### WHAT TO DO
Your copy should start at the line with "display:flex; flex-direction:row; align-items:flex-start;" and end at the line with "background:#f7f7f6; border-radius:2px; font-size:12px;" in the data below. Transcribe only those lines, exactly, pictures excluded.

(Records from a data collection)
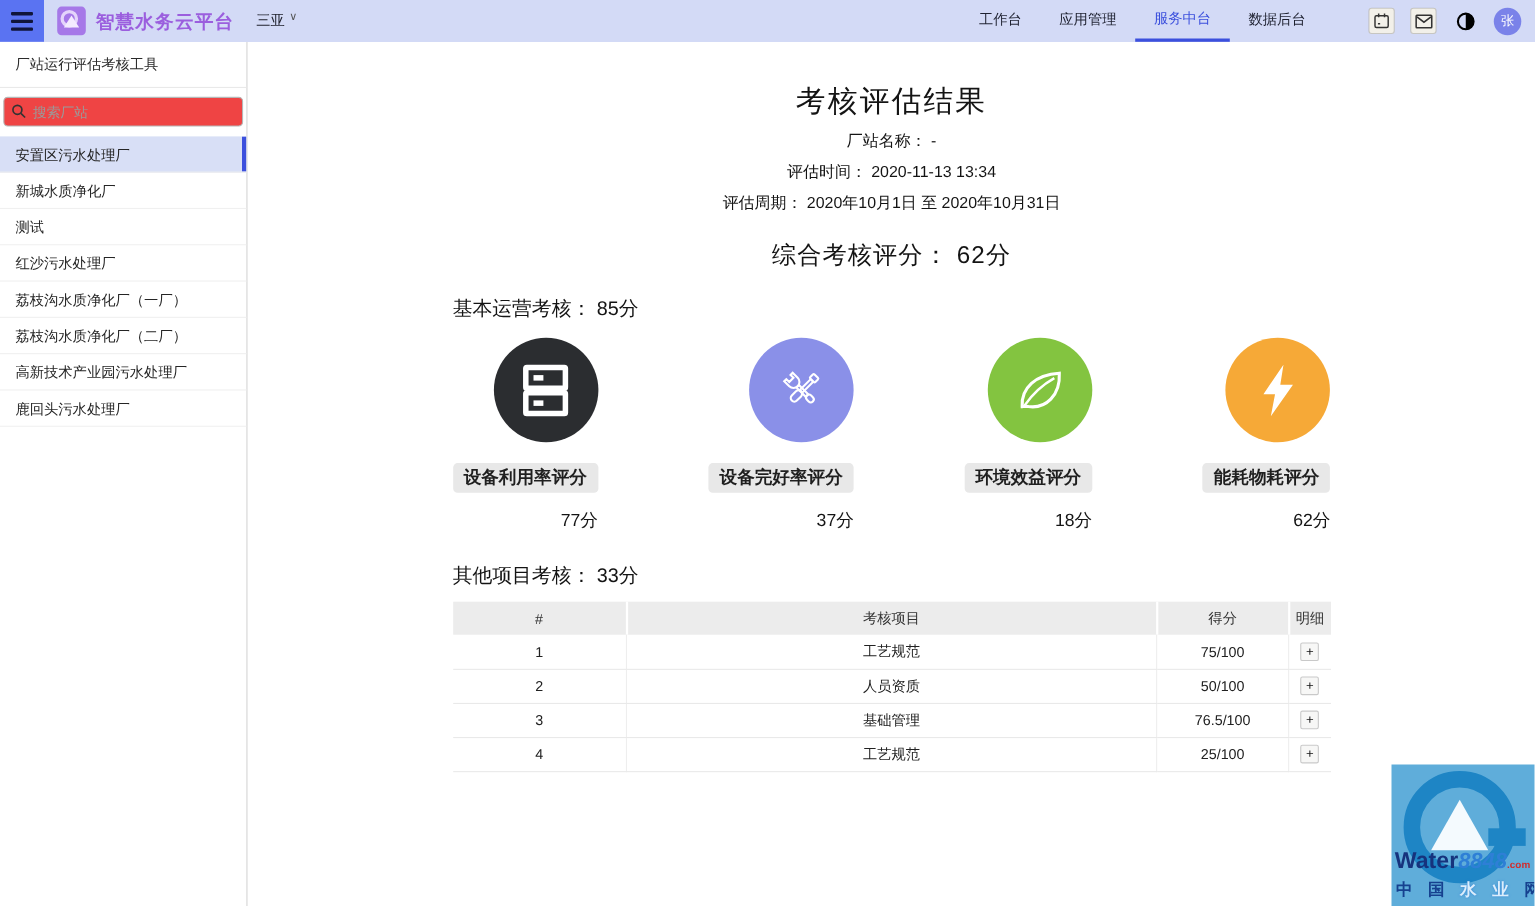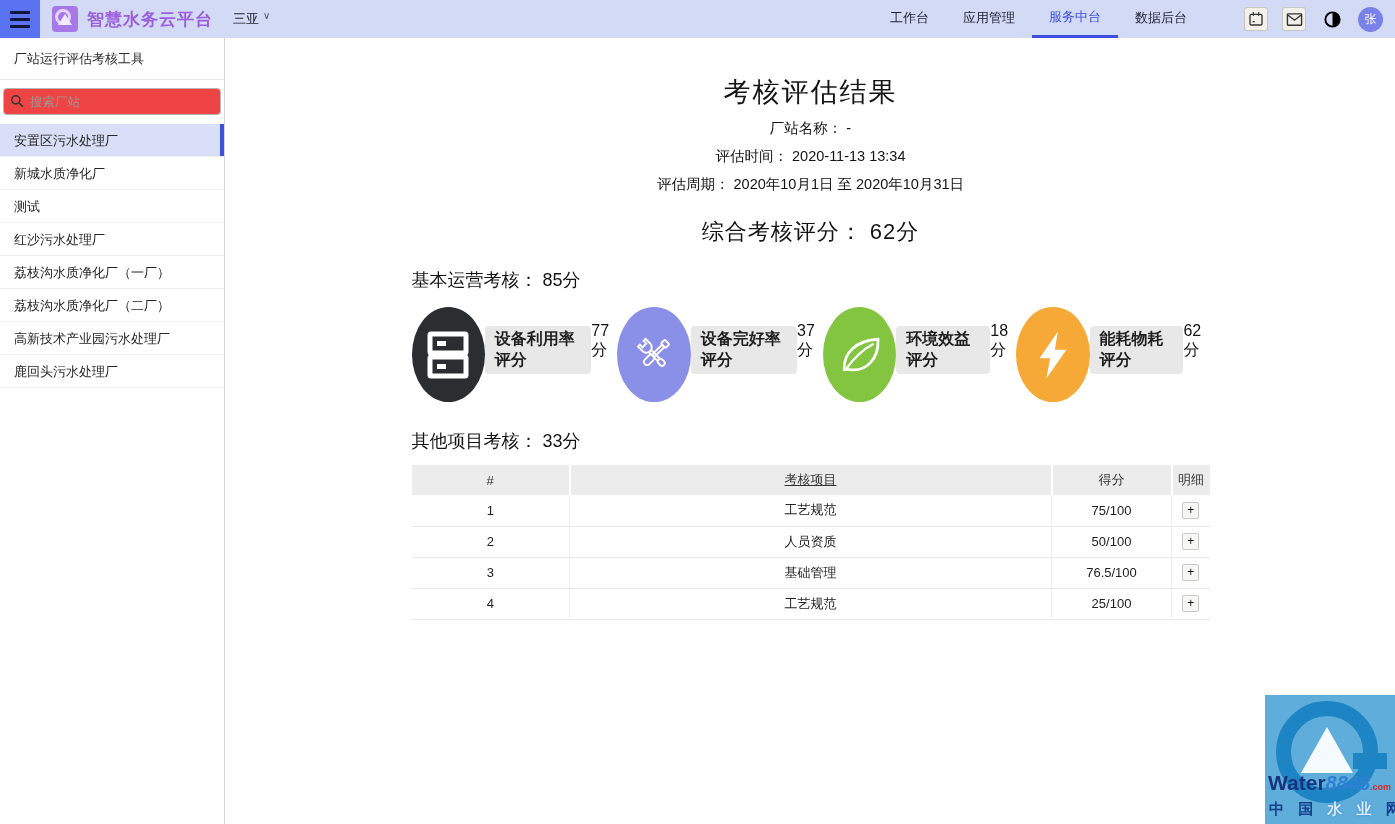--- a/index.html
+++ b/index.html
@@ -63,7 +63,7 @@
                   letter-spacing:1px; }
   .section-heading { font-size:18px; color:#141414; margin-top:21px; }
   .metrics-row { display:flex; justify-content:space-between; margin-top:15px; }
-  .metric-card { display:flex; flex-direction:row; align-items:flex-start; }
+  .metric-card { display:flex; flex-direction:column; align-items:flex-end; }
   .metric-circle { width:95px; height:95px; border-radius:50%; display:flex;
                    align-items:center; justify-content:center; }
   .metric-label { margin-top:19px; background:#e8e8e8; border-radius:4px; padding:3px 10px;

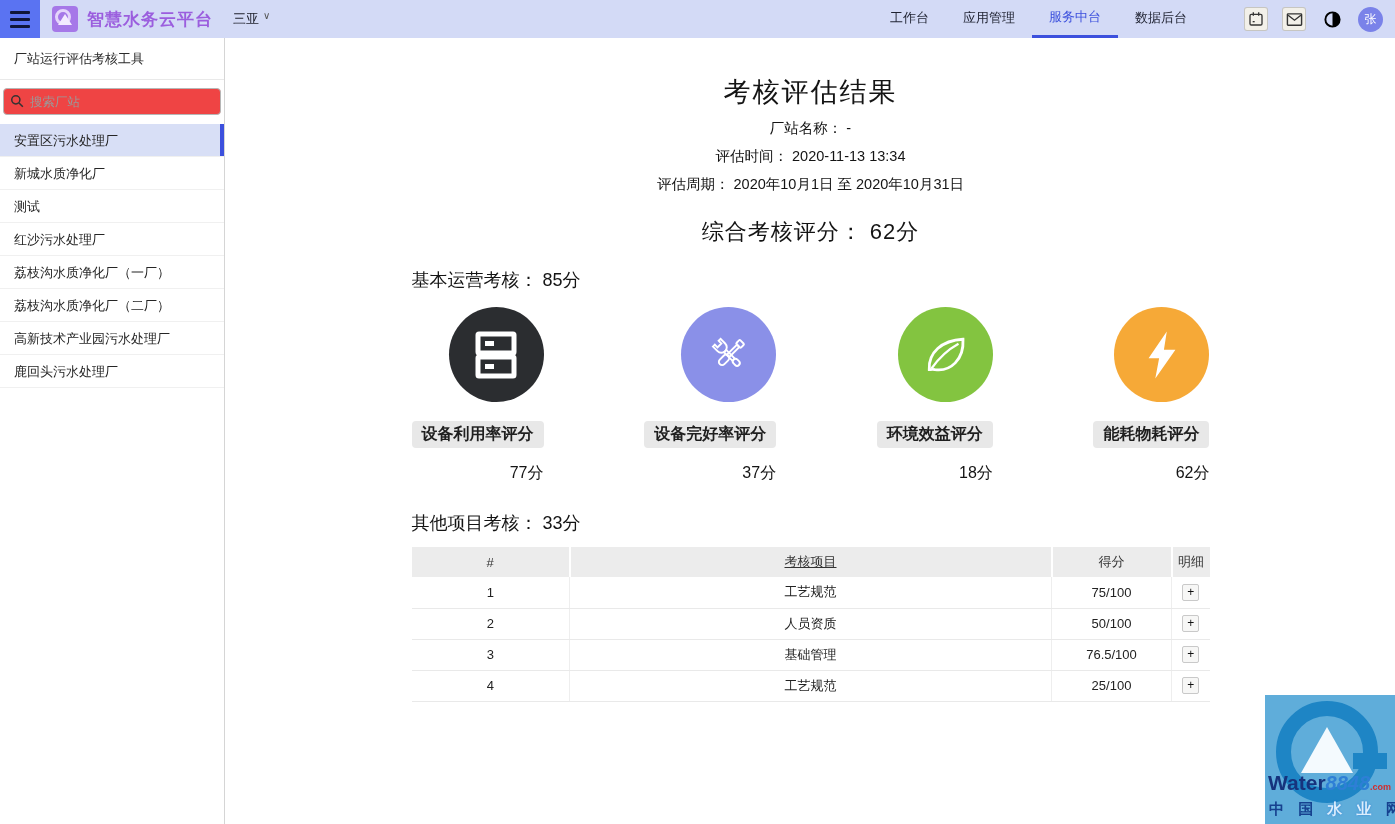--- a/index.html
+++ b/index.html
@@ -78,7 +78,7 @@
   .score-table td { height:31px; text-align:center; color:#222;
                     border-bottom:1px solid #e9e9e9; border-right:1px solid #eee; }
   .score-table td:last-child { border-right:none; }
-  .col-num { width:158px; } .col-item { width:482px;text-decoration:underline; } .col-score { width:120px; } .col-detail { width:38px; }
+  .col-num { width:158px; } .col-item { width:482px; } .col-score { width:120px; } .col-detail { width:38px; }
   .plus-btn { display:inline-block; width:17px; height:17px; border:1px solid #c9c9c9;
               background:#f7f7f6; border-radius:2px; font-size:12px; line-height:15px;
               color:#111; cursor:pointer; }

### SOLUTION TO THE PROBLEM
-  .metric-card { display:flex; flex-direction:row; align-items:flex-start; }
+  .metric-card { display:flex; flex-direction:column; align-items:flex-end; }
   .metric-circle { width:95px; height:95px; border-radius:50%; display:flex;
                    align-items:center; justify-content:center; }
   .metric-label { margin-top:19px; background:#e8e8e8; border-radius:4px; padding:3px 10px;

--- a/index.html
+++ b/index.html
@@ -78,7 +78,7 @@
   .score-table td { height:31px; text-align:center; color:#222;
                     border-bottom:1px solid #e9e9e9; border-right:1px solid #eee; }
   .score-table td:last-child { border-right:none; }
-  .col-num { width:158px; } .col-item { width:482px;text-decoration:underline; } .col-score { width:120px; } .col-detail { width:38px; }
+  .col-num { width:158px; } .col-item { width:482px; } .col-score { width:120px; } .col-detail { width:38px; }
   .plus-btn { display:inline-block; width:17px; height:17px; border:1px solid #c9c9c9;
               background:#f7f7f6; border-radius:2px; font-size:12px; line-height:15px;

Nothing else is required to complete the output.